• _Work task_
Please repeat the lines of the material below exactly, starting with the one that contains "- Export trees as SVG/PNG (upcoming)" and ending with the last.

(Input for this task)

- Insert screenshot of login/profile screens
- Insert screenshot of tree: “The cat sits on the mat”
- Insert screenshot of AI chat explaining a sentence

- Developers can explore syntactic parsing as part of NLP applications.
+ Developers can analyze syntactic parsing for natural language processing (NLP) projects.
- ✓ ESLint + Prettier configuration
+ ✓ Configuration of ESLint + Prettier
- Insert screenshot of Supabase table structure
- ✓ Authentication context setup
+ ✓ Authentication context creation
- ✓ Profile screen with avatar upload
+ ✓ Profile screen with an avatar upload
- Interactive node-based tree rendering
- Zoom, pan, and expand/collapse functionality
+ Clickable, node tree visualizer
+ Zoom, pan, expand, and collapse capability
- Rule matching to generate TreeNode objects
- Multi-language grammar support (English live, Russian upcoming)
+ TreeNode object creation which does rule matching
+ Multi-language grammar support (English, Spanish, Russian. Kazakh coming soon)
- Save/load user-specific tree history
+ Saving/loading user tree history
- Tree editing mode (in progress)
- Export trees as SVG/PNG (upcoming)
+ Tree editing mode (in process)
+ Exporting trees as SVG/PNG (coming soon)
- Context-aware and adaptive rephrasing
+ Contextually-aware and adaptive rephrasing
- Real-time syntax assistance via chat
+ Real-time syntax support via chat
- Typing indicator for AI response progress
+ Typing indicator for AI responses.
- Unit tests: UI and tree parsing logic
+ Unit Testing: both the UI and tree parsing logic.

(End Input for this task)

• _Answer for the task_
- Export trees as SVG/PNG (upcoming)
+ Tree editing mode (in process)
+ Exporting trees as SVG/PNG (coming soon)
- Context-aware and adaptive rephrasing
+ Contextually-aware and adaptive rephrasing
- Real-time syntax assistance via chat
+ Real-time syntax support via chat
- Typing indicator for AI response progress
+ Typing indicator for AI responses.
- Unit tests: UI and tree parsing logic
+ Unit Testing: both the UI and tree parsing logic.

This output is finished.